* What is being asked
Give an exact copy of the line that has "ordered by: Omar Franklin -> Simon Boyd" and of every line below it, through the last, with nothing else.
=== Records ===
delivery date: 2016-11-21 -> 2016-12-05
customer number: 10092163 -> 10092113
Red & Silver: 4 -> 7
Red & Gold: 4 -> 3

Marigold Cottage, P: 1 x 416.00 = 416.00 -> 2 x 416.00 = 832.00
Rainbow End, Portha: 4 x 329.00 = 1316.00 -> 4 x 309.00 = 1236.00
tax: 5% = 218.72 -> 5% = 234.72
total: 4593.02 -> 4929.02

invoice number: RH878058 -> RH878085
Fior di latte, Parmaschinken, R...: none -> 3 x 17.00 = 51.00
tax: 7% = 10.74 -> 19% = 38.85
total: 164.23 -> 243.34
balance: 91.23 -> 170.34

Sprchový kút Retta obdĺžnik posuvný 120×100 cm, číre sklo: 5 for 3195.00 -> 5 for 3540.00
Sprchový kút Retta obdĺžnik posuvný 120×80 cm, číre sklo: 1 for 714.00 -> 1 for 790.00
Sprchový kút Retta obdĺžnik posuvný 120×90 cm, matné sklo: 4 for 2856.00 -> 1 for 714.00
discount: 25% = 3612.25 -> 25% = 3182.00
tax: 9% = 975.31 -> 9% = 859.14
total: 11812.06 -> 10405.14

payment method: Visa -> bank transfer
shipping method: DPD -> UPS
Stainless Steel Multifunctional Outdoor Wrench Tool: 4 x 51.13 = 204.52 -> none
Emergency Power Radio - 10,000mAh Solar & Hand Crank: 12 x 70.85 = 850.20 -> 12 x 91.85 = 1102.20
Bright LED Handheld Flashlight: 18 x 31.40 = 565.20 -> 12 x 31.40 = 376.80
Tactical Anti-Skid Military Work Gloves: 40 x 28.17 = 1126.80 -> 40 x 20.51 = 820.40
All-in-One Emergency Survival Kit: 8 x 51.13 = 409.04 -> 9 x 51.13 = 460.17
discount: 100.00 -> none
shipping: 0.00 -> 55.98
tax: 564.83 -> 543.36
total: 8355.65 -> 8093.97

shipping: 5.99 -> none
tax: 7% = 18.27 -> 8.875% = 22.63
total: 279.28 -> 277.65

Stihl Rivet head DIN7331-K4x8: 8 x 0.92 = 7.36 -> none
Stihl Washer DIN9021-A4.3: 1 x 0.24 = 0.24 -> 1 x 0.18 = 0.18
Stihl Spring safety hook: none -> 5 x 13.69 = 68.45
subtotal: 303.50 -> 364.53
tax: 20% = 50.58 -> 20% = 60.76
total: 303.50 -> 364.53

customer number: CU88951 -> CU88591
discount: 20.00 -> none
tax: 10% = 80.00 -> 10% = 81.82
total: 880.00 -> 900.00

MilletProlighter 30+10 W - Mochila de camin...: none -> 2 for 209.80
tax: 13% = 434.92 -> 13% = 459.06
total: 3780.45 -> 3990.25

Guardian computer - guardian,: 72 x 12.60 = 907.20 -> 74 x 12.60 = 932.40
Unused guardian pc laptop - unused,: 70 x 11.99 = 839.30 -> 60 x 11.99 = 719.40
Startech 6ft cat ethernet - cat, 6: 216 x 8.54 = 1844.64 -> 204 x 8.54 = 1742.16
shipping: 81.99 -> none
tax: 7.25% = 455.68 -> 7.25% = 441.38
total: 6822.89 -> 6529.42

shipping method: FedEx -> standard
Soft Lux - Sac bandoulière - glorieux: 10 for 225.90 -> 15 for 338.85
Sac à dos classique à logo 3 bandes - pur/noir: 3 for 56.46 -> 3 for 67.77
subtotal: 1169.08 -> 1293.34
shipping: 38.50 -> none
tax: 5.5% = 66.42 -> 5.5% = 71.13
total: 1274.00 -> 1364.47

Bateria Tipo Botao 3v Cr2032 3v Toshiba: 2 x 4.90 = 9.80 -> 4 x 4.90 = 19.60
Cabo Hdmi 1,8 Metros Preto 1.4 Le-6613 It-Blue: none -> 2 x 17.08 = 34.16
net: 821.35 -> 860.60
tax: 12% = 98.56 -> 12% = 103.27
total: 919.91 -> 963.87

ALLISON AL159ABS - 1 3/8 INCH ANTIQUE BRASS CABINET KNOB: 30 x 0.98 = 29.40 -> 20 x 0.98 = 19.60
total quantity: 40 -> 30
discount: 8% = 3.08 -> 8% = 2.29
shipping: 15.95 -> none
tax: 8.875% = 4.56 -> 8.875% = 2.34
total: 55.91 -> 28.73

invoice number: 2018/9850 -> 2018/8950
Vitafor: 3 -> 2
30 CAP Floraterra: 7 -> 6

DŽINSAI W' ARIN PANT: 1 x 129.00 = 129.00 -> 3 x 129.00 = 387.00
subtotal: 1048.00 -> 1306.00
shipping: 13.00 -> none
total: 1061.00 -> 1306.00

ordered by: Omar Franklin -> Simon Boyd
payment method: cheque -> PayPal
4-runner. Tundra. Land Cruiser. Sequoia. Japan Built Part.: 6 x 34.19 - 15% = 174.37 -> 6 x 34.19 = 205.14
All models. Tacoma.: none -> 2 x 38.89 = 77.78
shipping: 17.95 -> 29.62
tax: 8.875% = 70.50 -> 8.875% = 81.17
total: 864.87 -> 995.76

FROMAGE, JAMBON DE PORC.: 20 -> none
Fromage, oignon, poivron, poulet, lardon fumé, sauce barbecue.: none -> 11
===
* Result of the exercise
ordered by: Omar Franklin -> Simon Boyd
payment method: cheque -> PayPal
4-runner. Tundra. Land Cruiser. Sequoia. Japan Built Part.: 6 x 34.19 - 15% = 174.37 -> 6 x 34.19 = 205.14
All models. Tacoma.: none -> 2 x 38.89 = 77.78
shipping: 17.95 -> 29.62
tax: 8.875% = 70.50 -> 8.875% = 81.17
total: 864.87 -> 995.76

FROMAGE, JAMBON DE PORC.: 20 -> none
Fromage, oignon, poivron, poulet, lardon fumé, sauce barbecue.: none -> 11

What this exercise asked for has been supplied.